■ Problem statement ■
When you find the word "style" in a line of the entries, please copy the whole line.

[Web document revisions]

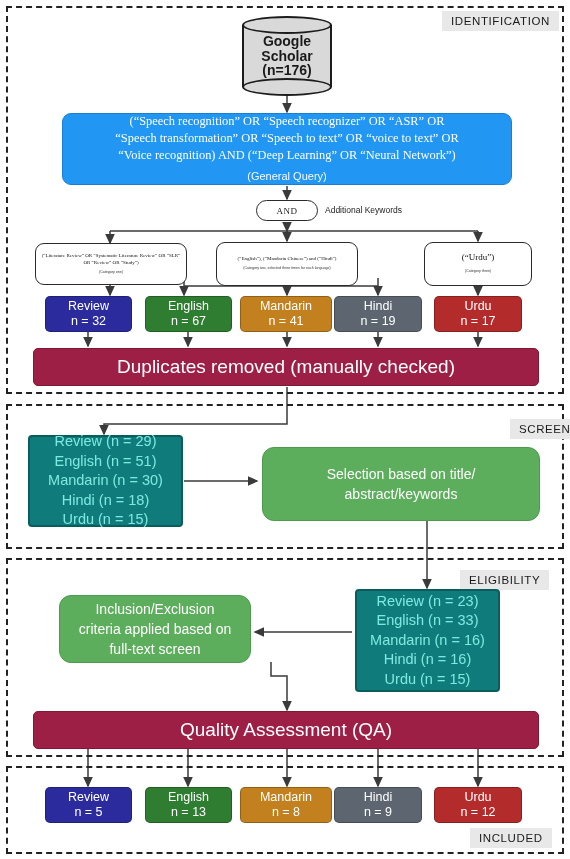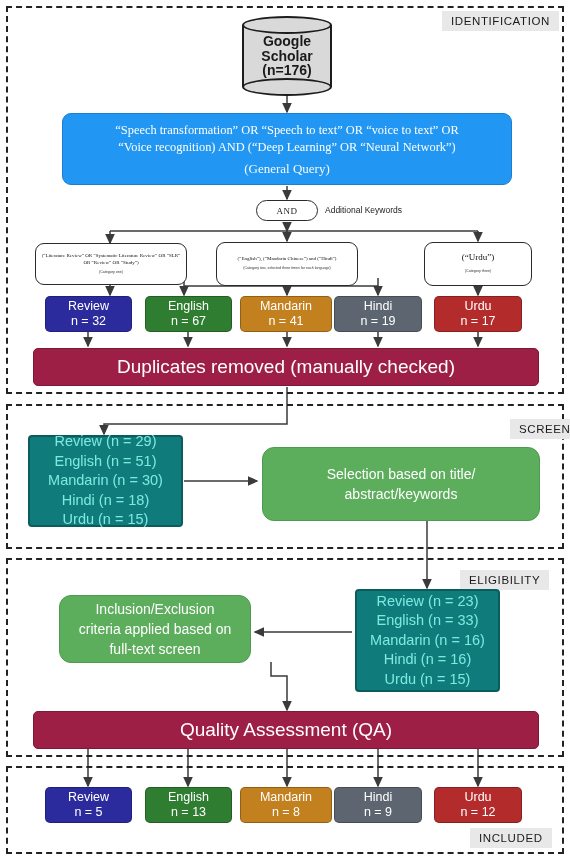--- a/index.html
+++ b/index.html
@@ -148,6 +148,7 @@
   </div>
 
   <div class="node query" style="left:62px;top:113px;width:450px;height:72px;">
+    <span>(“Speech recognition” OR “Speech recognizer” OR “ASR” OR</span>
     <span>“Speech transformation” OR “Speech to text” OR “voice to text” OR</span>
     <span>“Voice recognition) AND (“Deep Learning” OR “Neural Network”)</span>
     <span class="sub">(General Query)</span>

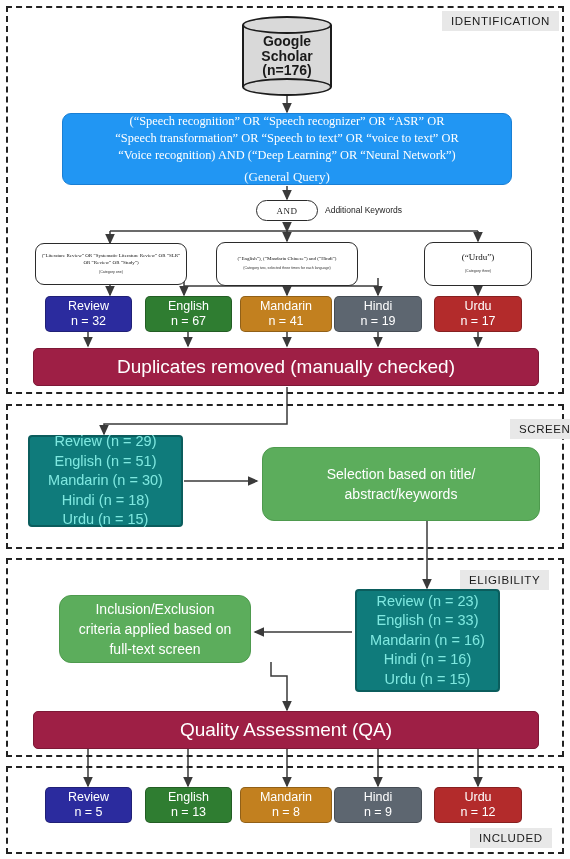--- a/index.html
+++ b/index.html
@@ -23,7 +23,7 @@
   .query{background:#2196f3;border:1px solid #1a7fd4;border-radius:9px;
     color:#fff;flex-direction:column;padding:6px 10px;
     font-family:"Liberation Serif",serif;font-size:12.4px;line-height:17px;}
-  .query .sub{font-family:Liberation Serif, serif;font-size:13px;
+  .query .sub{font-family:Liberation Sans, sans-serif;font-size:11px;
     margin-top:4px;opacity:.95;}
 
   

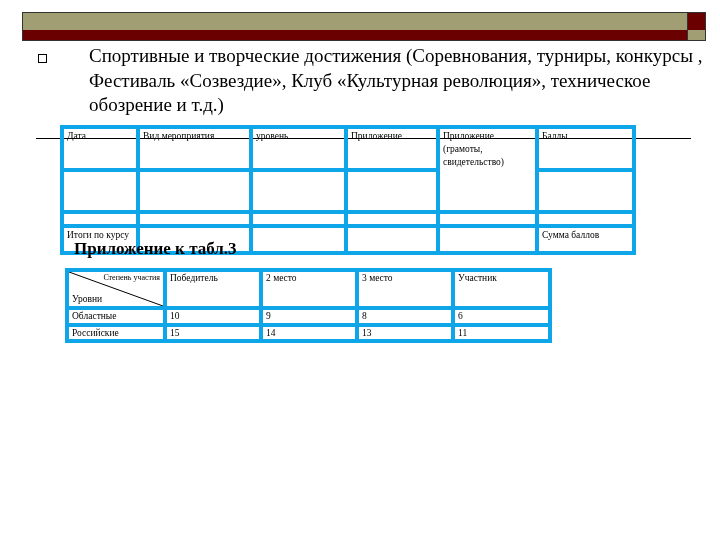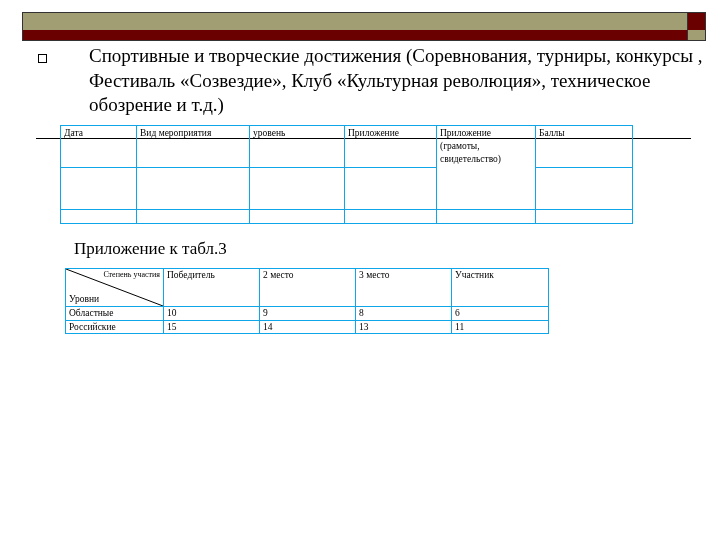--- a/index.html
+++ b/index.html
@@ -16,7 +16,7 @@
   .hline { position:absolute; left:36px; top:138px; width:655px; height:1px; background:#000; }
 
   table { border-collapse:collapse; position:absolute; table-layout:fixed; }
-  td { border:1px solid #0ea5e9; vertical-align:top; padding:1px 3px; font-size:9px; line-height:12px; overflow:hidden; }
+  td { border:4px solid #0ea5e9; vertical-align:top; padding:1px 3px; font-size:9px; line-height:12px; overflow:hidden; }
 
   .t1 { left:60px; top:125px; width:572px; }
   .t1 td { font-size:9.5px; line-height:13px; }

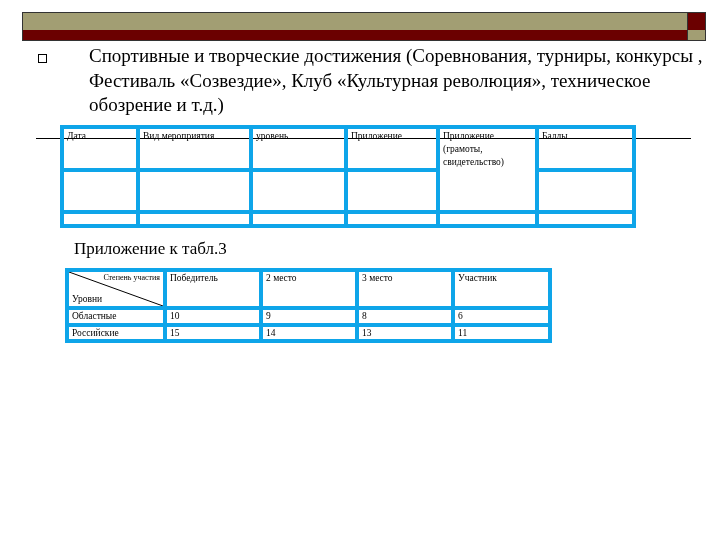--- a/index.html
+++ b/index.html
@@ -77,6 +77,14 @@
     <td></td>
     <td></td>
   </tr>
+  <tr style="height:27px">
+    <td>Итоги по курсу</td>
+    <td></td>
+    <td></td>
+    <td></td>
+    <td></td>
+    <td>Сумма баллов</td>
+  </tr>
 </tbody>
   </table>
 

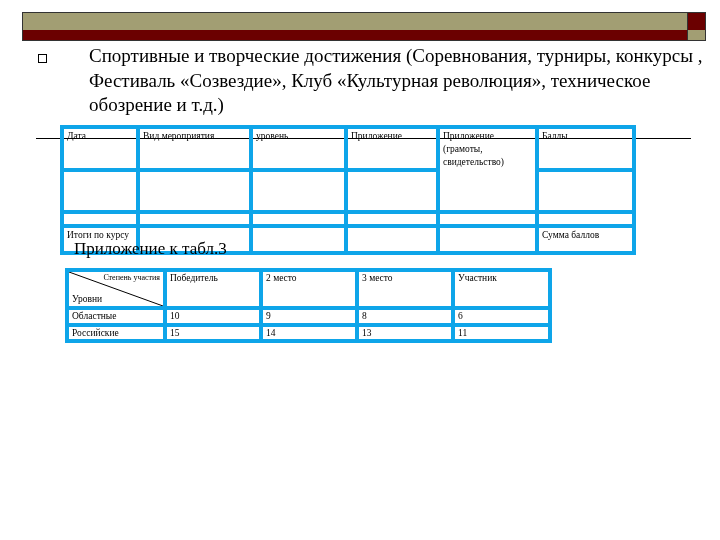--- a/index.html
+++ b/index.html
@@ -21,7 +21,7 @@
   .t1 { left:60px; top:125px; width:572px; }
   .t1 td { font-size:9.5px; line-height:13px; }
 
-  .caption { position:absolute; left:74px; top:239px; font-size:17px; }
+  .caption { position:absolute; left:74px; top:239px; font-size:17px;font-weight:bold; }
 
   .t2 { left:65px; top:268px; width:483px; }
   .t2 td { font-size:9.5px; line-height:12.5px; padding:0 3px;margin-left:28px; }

■ Answer ■
   <div class="node query" style="left:62px;top:113px;width:450px;height:72px;">
+  <tr style="height:27px">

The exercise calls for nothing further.